*PROBLEM REQUIREMENTS*
Reproduce the entries exactly, beginning with the line containing "Etico de Informaticos</div>" and ending with their last line, both included.

RECORDED DATA below:

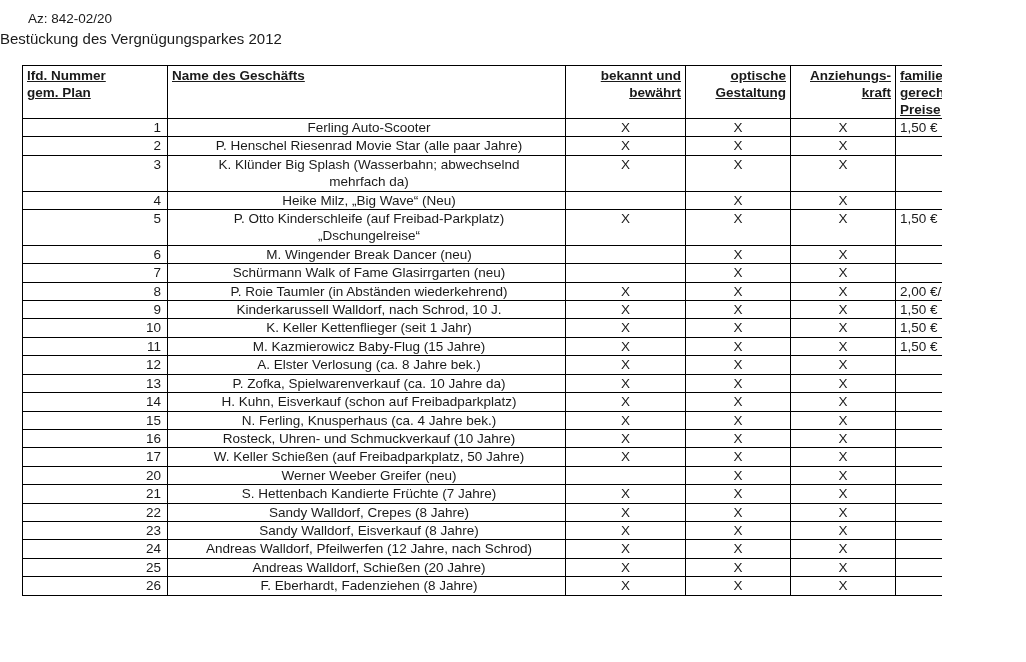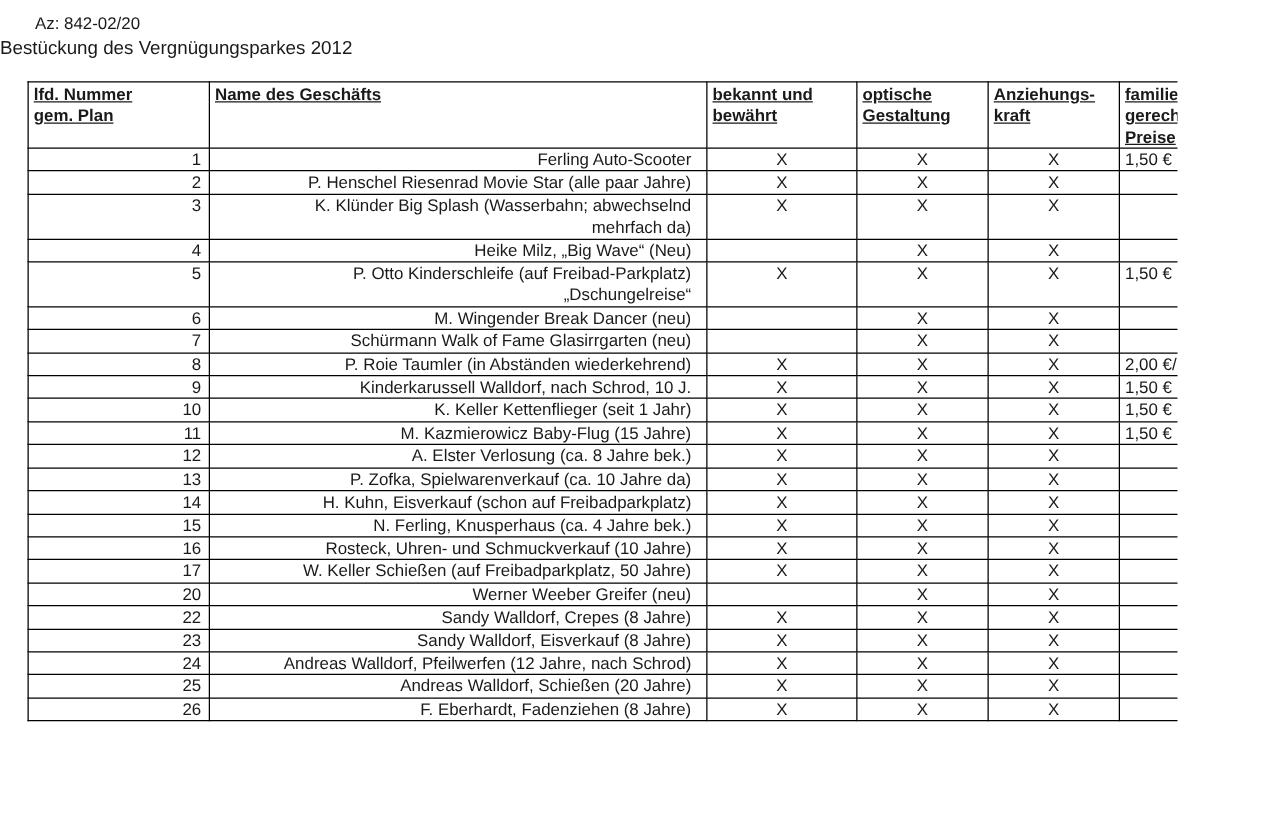--- a/index.html
+++ b/index.html
@@ -57,7 +57,7 @@
     text-align: left;
     text-decoration: underline;
   }
-  .equip th.h-center { text-align: left; }
+  .equip th.h-center { text-align: right; }
   .equip td {
     line-height: 17.4px;
   }

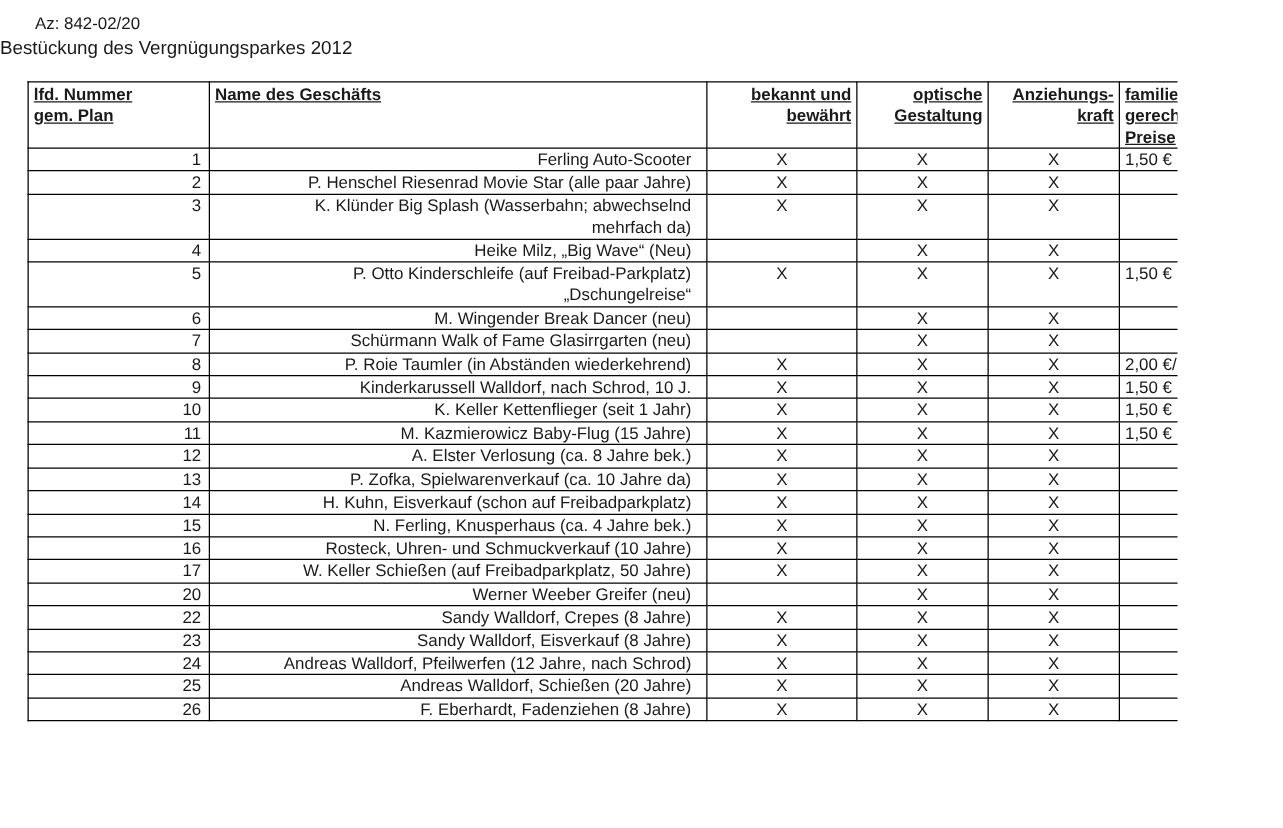--- a/index.html
+++ b/index.html
@@ -62,7 +62,7 @@
     line-height: 17.4px;
   }
   td.c-num  { text-align: right; padding-right: 6px; }
-  td.c-name { text-align: right;  padding-left: 5px; padding-right: 12px; }
+  td.c-name { text-align: center;  padding-left: 5px; padding-right: 0; }
   td.c-mark { text-align: center; }
   td.c-preis{ text-align: left;  padding-left: 4px; padding-right: 2px; }
 </style>

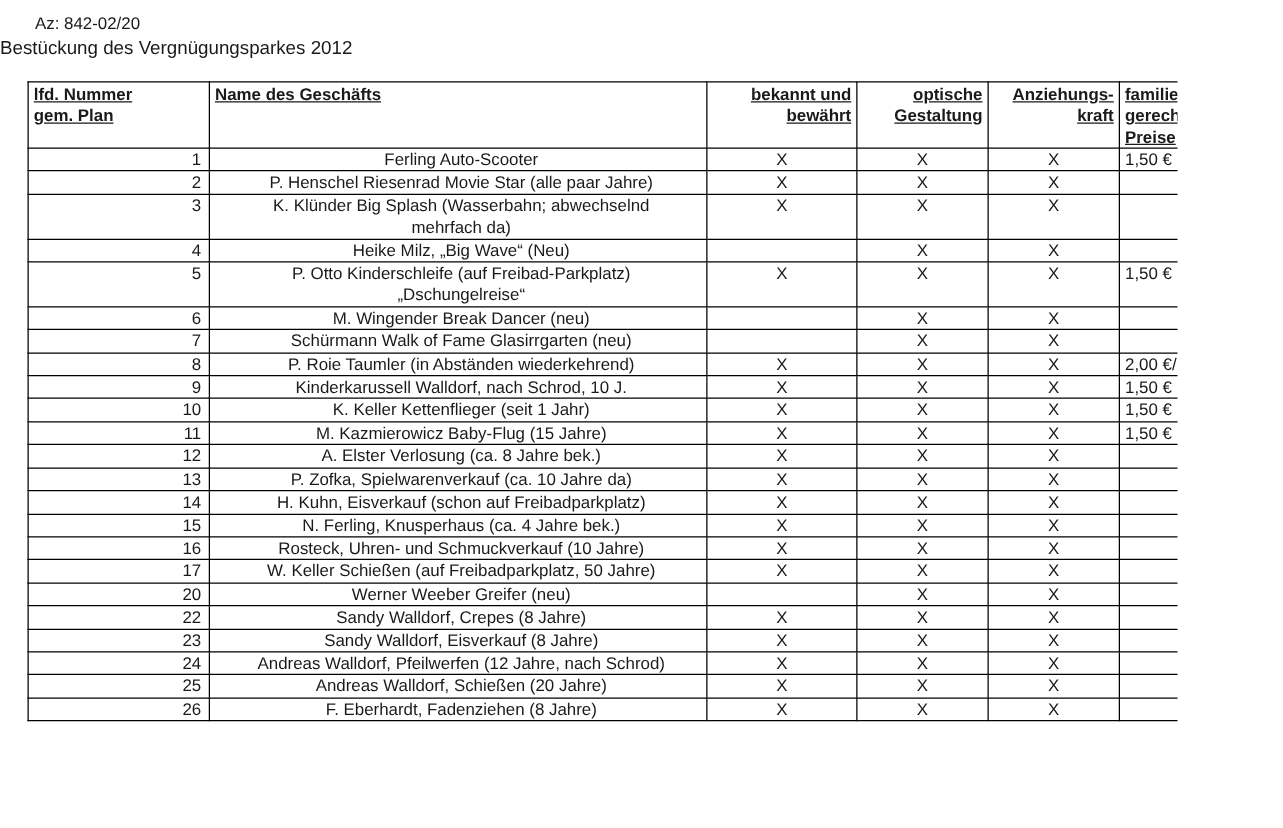--- a/index.html
+++ b/index.html
@@ -267,6 +267,14 @@
     <td class="c-preis"></td>
   </tr>
 
+  <tr>
+    <td class="c-num">21</td>
+    <td class="c-name">S. Hettenbach Kandierte Früchte (7 Jahre)</td>
+    <td class="c-mark">X</td>
+    <td class="c-mark">X</td>
+    <td class="c-mark">X</td>
+    <td class="c-preis"></td>
+  </tr>
 
   <tr>
     <td class="c-num">22</td>

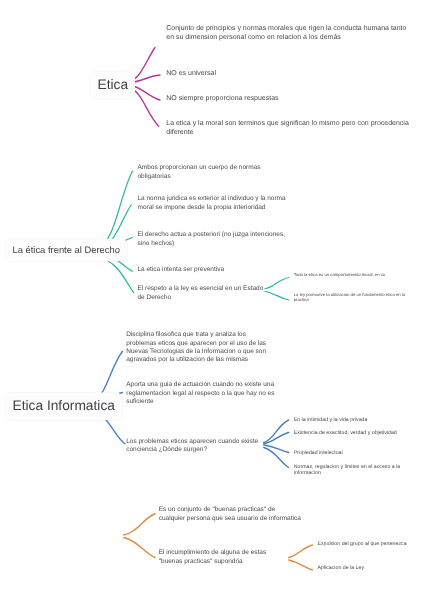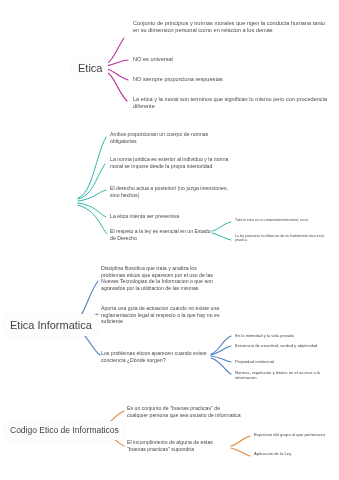--- a/index.html
+++ b/index.html
@@ -90,6 +90,7 @@
 
   <div class="node leaf l-lg" style="left:133px;top:96px;width:198px;">La etica y la moral son terminos que significan lo mismo pero con procedencia diferente</div>
 
+  <div class="node root root-derecho" style="left:4px;top:191px;">La ética frente al Derecho</div>
 
   <div class="node leaf l-md" style="left:110px;top:131px;width:120px;">Ambos proporcionan un cuerpo de normas obligatorias</div>
 

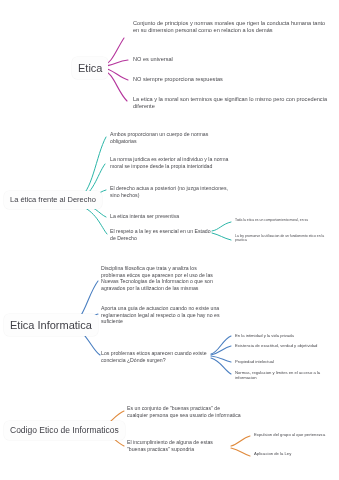--- a/index.html
+++ b/index.html
@@ -122,7 +122,6 @@
 
   <div class="node leaf l-sm" style="left:235px;top:370px;width:100px;">Normas, regulacion y limites en el acceso a la informacion</div>
 
-  <div class="node root root-codigo" style="left:4px;top:421px;">Codigo Etico de Informaticos</div>
 
   <div class="node leaf l-md" style="left:127px;top:405px;width:115px;">Es un conjunto de "buenas practicas" de cualquier persona que sea usuario de informatica</div>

End of RECORDED DATA.

*RESPONSE*
-  <div class="node root root-codigo" style="left:4px;top:421px;">Codigo Etico de Informaticos</div>
 
   <div class="node leaf l-md" style="left:127px;top:405px;width:115px;">Es un conjunto de "buenas practicas" de cualquier persona que sea usuario de informatica</div>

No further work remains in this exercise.